We asked six economists from across the ideological spectrum the following question: How must the profession change to become better at answering 21st century challenges? Here’s how they answered.
I will quote from few of the economists because they say what I believe in, but I recommend that you read them all.
Angus Deaton is the Dwight D. Eisenhower Professor of Economics and International Affairs, Emeritus, at the Princeton School of Public and International Affairs at Princeton University. He is the 2015 recipient of the Nobel Memorial Prize in Economic Sciences.
Philosophy and ethics. In contrast to economists from Smith and Marx through John Maynard Keynes, Fried-rich Hayek, and even Milton Friedman, we have largely stopped thinking about ethics and about what constitutes human well-being. We are technocrats who focus on efficiency. We get little training about the ends of economics, on the meaning of well-being—welfare economics has long since vanished from the curriculum—or on what philosophers say about equality. When pressed, we usually fall back on an income-based utilitarianism. We often equate well-being to money or consumption, missing much of what matters to people. In current economic thinking, individuals matter much more than relationships between people in families or in communities.
Jayati Ghosh is a professor of economics at the University of Massachusetts, Amherst.
The mainstream discipline is sorely in need of greater humility, a better sense of history and recognition of unequal power, and active encouragement of diversity. Clearly, much has to change if economics is really to become relevant and useful enough to confront the major challenges of our times.
Diane Coyle is the Bennett Professor of Public Policy at the University of Cambridge.
It is time for a reboot of welfare economics. And that means moving away from the simplistic set of assumptions that have shaped the worldview instilled in generations of economics policymakers.”
As a society many NZ politicians, along with politicians in many world economies, have endorsed the continuation of a cruel and unjust neo-liberal endorsed economy. I am a huge supporter of enterprise and trading. I’m not against markets. I was trained in this field. However, we pay taxes so that those who struggle for a huge number of reasons are supported. That our children get a good education. That we have a decent health system. That there is proper investment in our infrastructure. That we protect the environment etc.

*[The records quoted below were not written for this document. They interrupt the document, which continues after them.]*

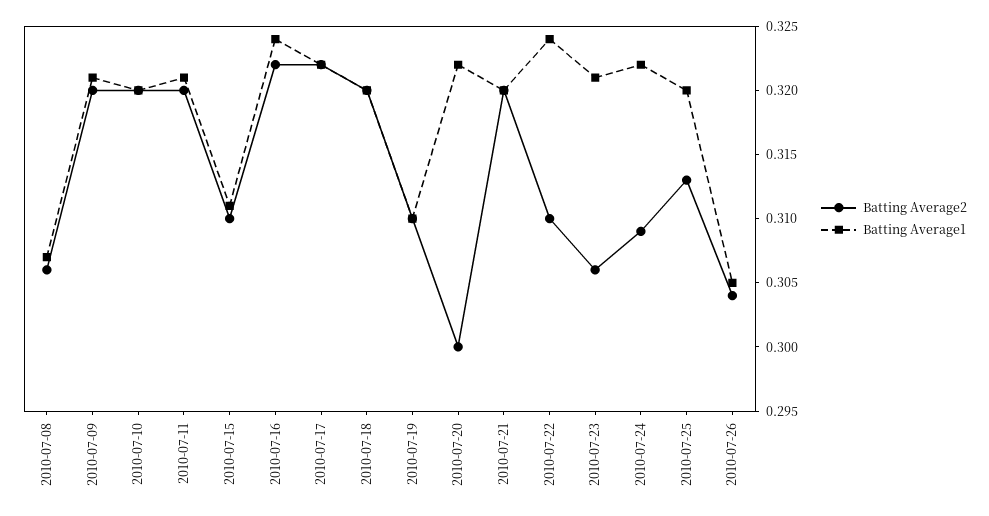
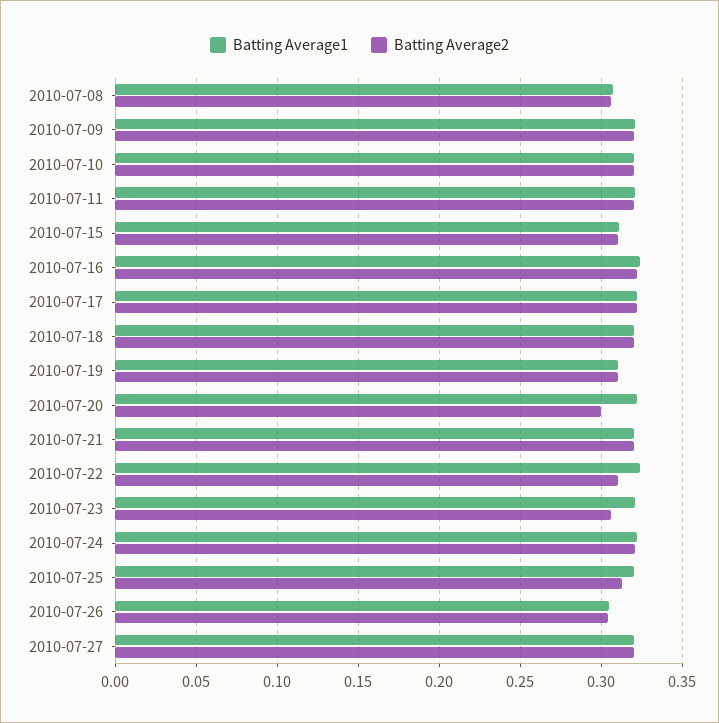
Batting Average2, 2010-07-24: 0.309 -> 0.32
Batting Average1, 2010-07-27: none -> 0.32
Batting Average2, 2010-07-27: none -> 0.32

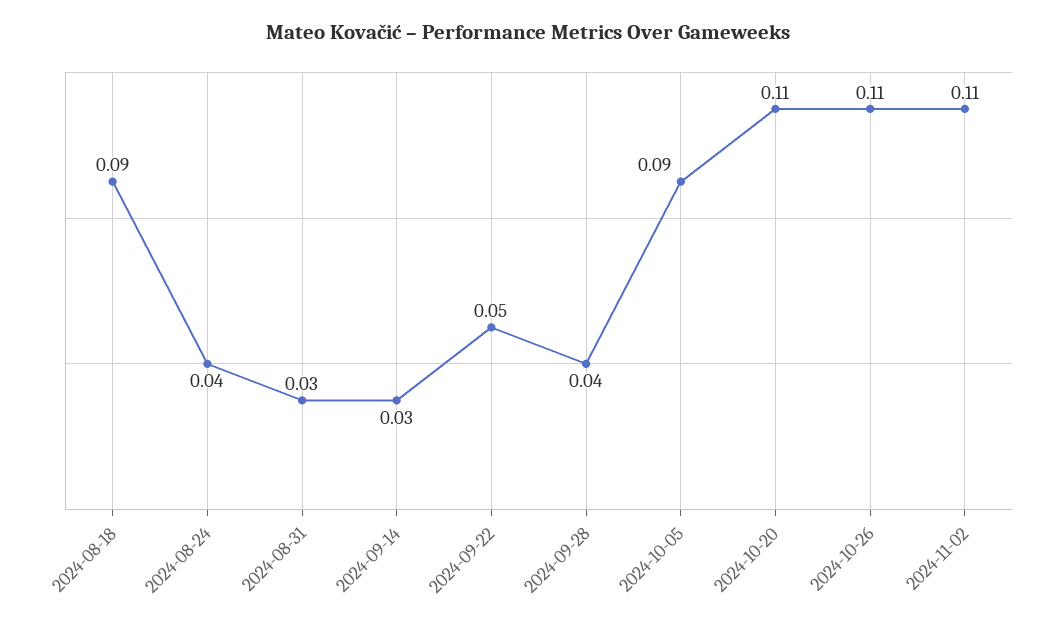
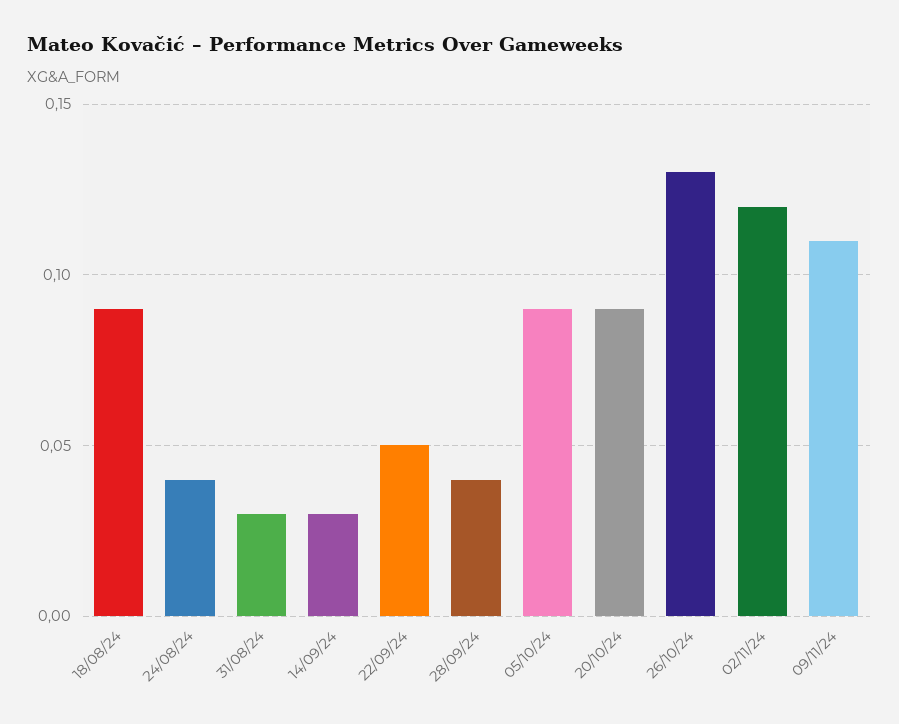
2024-10-20: 0.11 -> 0.09
2024-10-26: 0.11 -> 0.13
2024-11-02: 0.11 -> 0.12
09/11/24: none -> 0.11

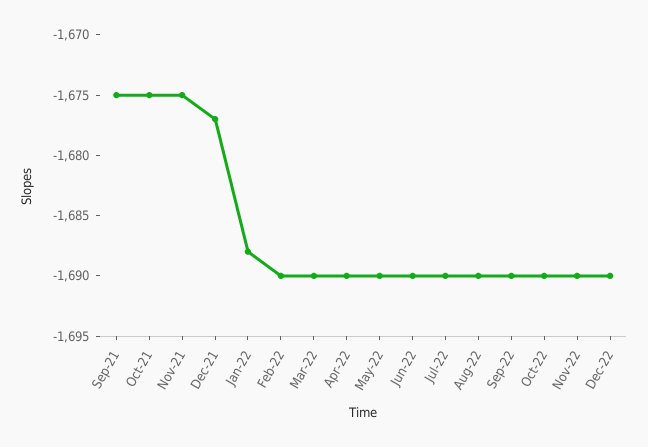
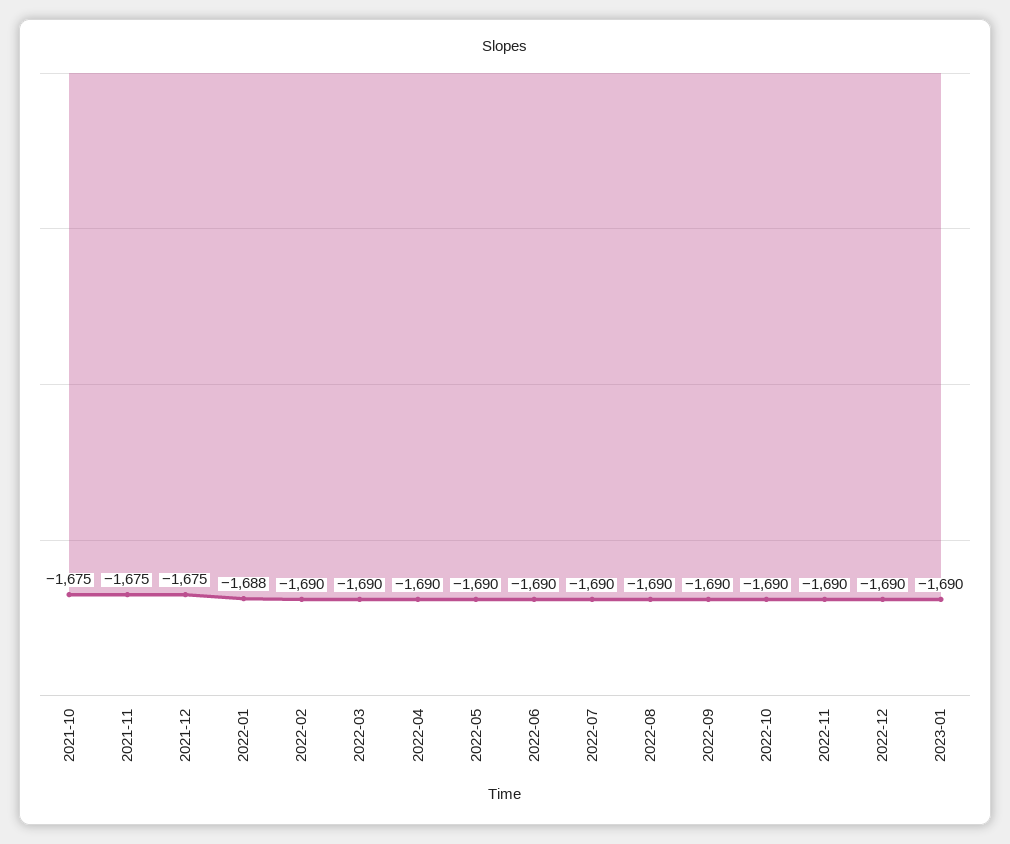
Sep-21: -1675 -> none
Dec-21: -1677 -> -1675
2023-01: none -> -1690

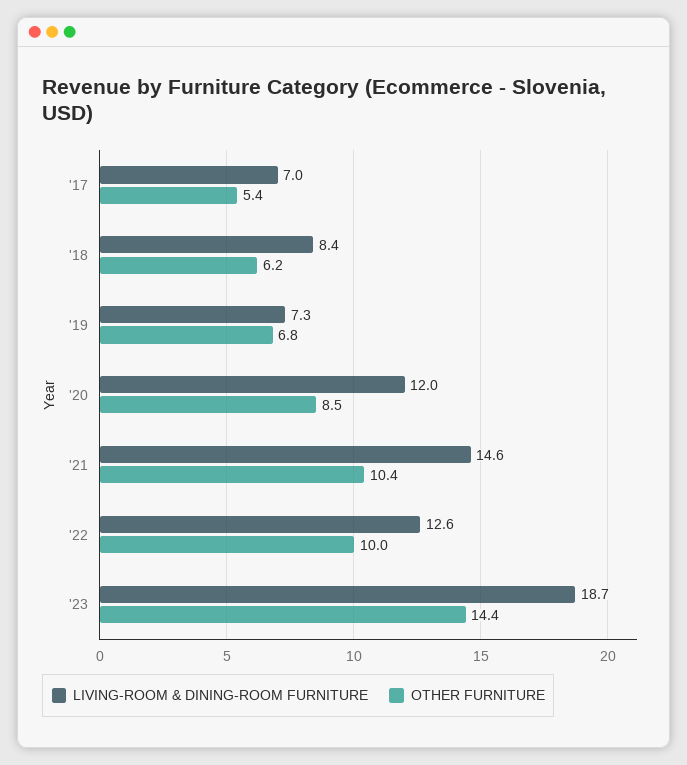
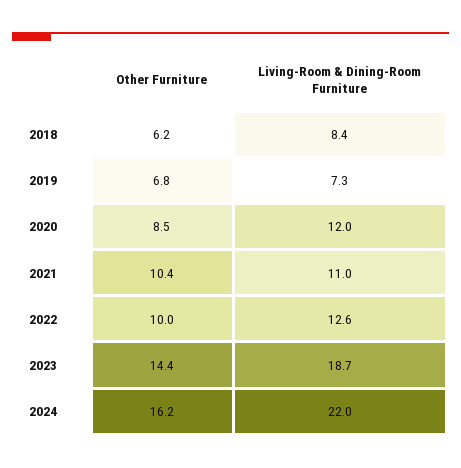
LIVING-ROOM & DINING-ROOM FURNITURE, '17: 7 -> none
OTHER FURNITURE, '17: 5.4 -> none
LIVING-ROOM & DINING-ROOM FURNITURE, '21: 14.6 -> 11
OTHER FURNITURE, 2024: none -> 16.2
LIVING-ROOM & DINING-ROOM FURNITURE, 2024: none -> 22

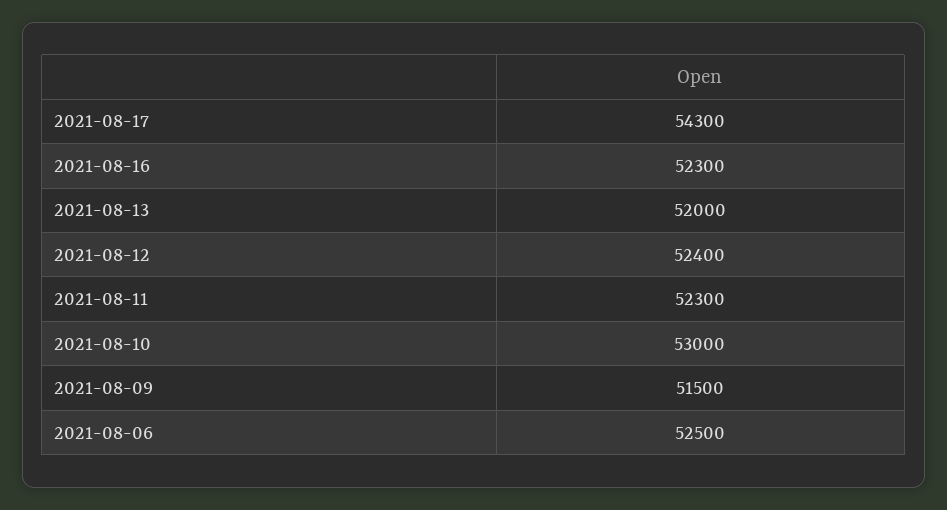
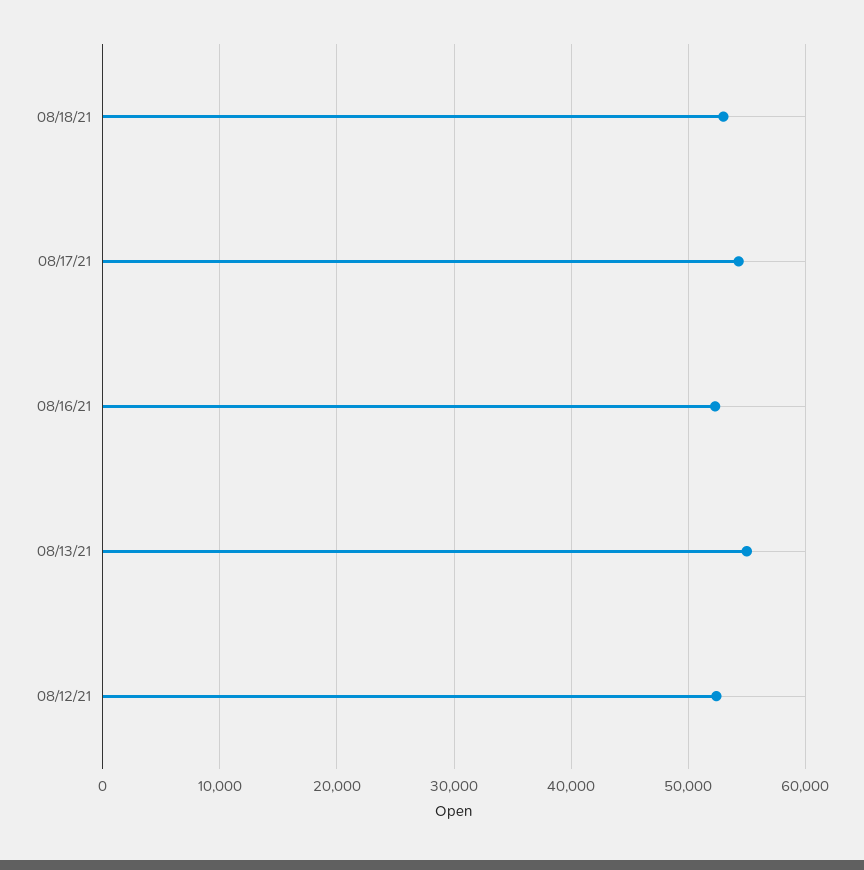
2021-08-13: 52000 -> 55000
2021-08-11: 52300 -> none
2021-08-10: 53000 -> none
2021-08-09: 51500 -> none
2021-08-06: 52500 -> none
08/18/21: none -> 53000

Which thinking person would disagree that there’s something seriously wrong where a wealthy man boasts publicly that it is his “entitlement” (before his stooges told him to stop giving his personal thoughts in public) to charge the state $1000 per week for a home he owns mortgage free. At the same time, he leads a government which is removing meals for children at school. Or is taking the desperately needed interisland ferry’s away to pay already wealthy people a tax refund. Or chucking out families from motels when they are shot to bits and are only there because the economy was about “efficiency” and they haven’t had the dignity of work for generations. Since Labour’s 1980’s reforms.
George Galloway, in his umpteenth “maiden” speech, recently described the Labour and Tory parties in the UK as “two cheeks of the same backside”. I couldn’t agree more. The same applies here.
Government, go ahead and identify efficiencies within the economy and implement them. However, maybe you should all pause and reflect on the subtitle of Schumaker’s brilliant book, Small is Beautiful, where he described his writing as “a study of economics, as if people mattered”.
Jennifer Cotter says
I do like these quotes. I have a book by Helen Thompson, “Disorder,” Hard Times in the 21st century, which maybe of interest to you. Thank you for your share views.